In the past decade frequent wildfires have damaged lives and wildlife in various countries. In part wildfires are natural, however with the increasing temperatures we are experiencing around the world demonstrate that the intensity of these wildfires are a result of climate change. Last year the wildfires in Australia are a clear example with approximately 5.9 million hectares of land being burned, an area almost three times the size of Wales (White & Gilbert, 2020). Currently, we are experiencing a similar catastrophe on the West coast of the United States.
The wildfires in California have spread all along the West coast across Oregon and Washington. Many people have died as a result, as well as many acres of wildlife being scorched and habitats lost. Tens of thousands of people are being evacuated from their homes and as the fires continue to spread, people are announcing that this is a climate emergency.

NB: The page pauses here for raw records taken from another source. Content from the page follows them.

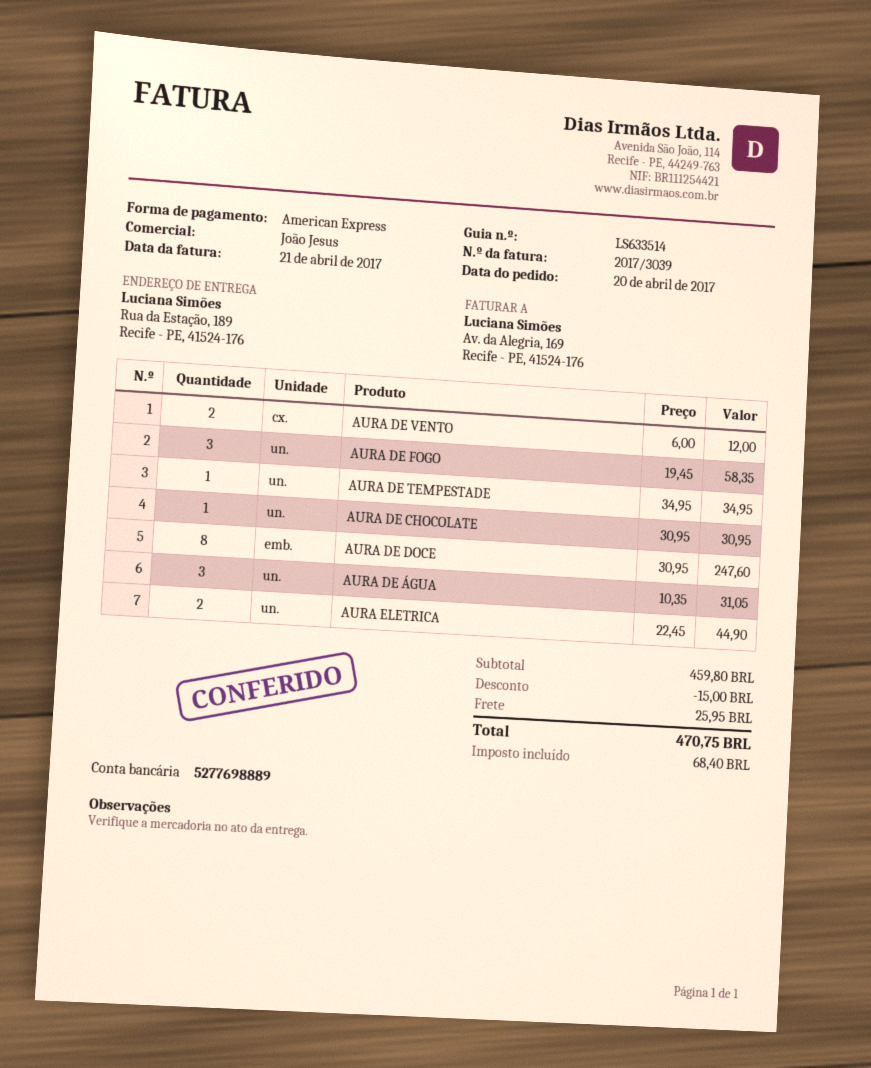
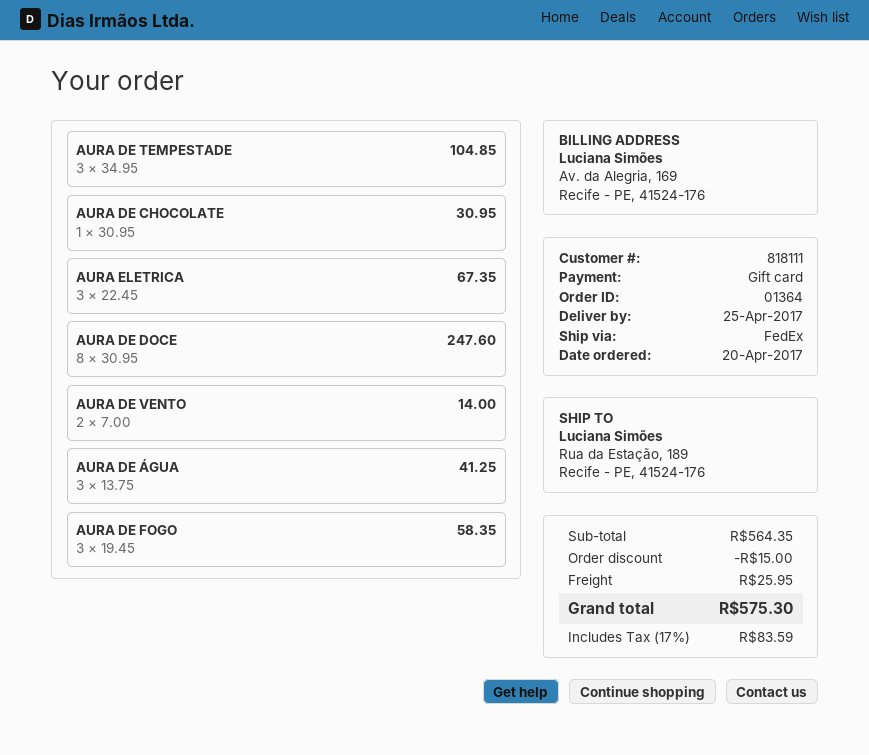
payment method: American Express -> gift card
AURA DE VENTO: 2 x 6.00 = 12.00 -> 2 x 7.00 = 14.00
AURA DE TEMPESTADE: 1 x 34.95 = 34.95 -> 3 x 34.95 = 104.85
AURA DE ÁGUA: 3 x 10.35 = 31.05 -> 3 x 13.75 = 41.25
AURA ELETRICA: 2 x 22.45 = 44.90 -> 3 x 22.45 = 67.35
subtotal: 459.80 -> 564.35
tax: 68.40 -> 83.59
total: 470.75 -> 575.30

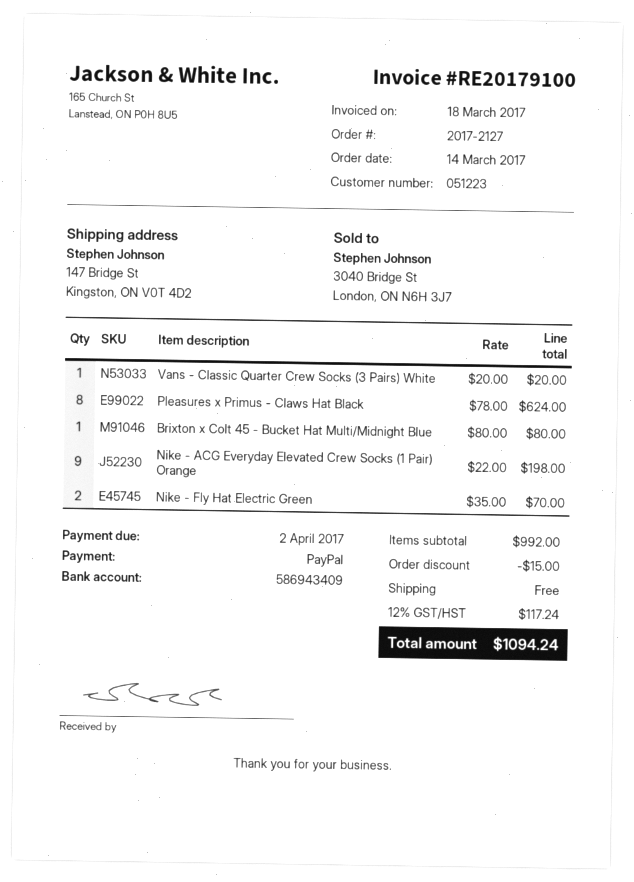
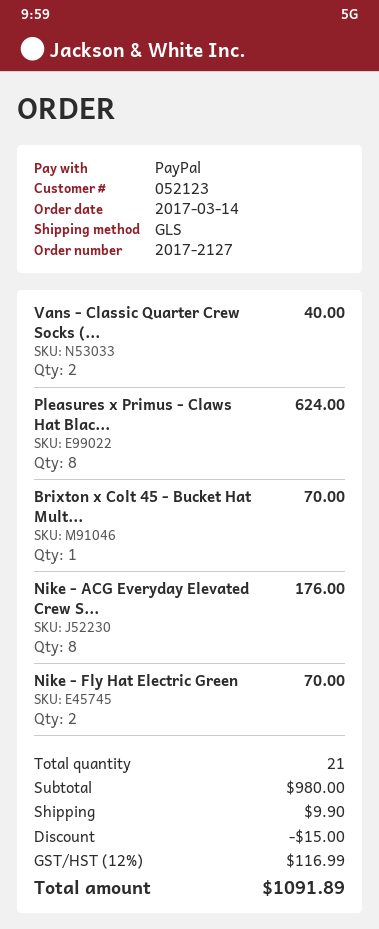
customer number: 051223 -> 052123
Vans - Classic Quarter Crew Socks (3 Pairs) White: 1 for 20.00 -> 2 for 40.00
Brixton x Colt 45 - Bucket Hat Multi/Midnight Blue: 1 for 80.00 -> 1 for 70.00
Nike - ACG Everyday Elevated Crew Socks (1 Pair) Orange: 9 for 198.00 -> 8 for 176.00
subtotal: 992.00 -> 980.00
shipping: 0.00 -> 9.90
tax: 12% = 117.24 -> 12% = 116.99
total: 1094.24 -> 1091.89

The West coast of the United States is currently dealing with around one-hundred wildfires. Specifically, California is currently experiencing some of the largest wildfires to date whilst simultaneously experiencing its worst drought. The signs which show that this is a result of climate change are clearly visible. As California experiences its worst droughts and hottest temperatures, neighbouring states such as Colorado are experiencing snowy weather and strong winds. One consequence of extreme climate change is unpredictable weather patterns, therefore the situation in the United States demonstrates this clearly. Additionally, strong winds exacerbate the wildfire situation, increasing the probability that it will continue to spread.
However obvious the science may seem, continued denial that climate change is ruining lives and the environment still exists. For example, when President Trump was interviewed about these catastrophic wildfires all along the West Coast, he stated that science didn’t have the answers and that it will get cooler soon. This demonstrates an obvious lack of understanding from the president as decades of scientific research show a clear causation between the increasing temperatures around the world and the frequent wildfires as a result (Young et al. 2018).
⦁ White, J. Gilbert, D. (2020) Accessed online: https://www.telegraph.co.uk/news/2020/01/02/australian-bushfires-numbers-highlight-sheer-scale-unfolding/
⦁ Young, M. Gillett, N. Zwiers, F. Cannon, A. Anslow, F. (2018) ‘Attribution of the Influence of Human-Induced Climate Change on an Extreme Fire Season’. Earth’s Future, 7, pp. 2-10.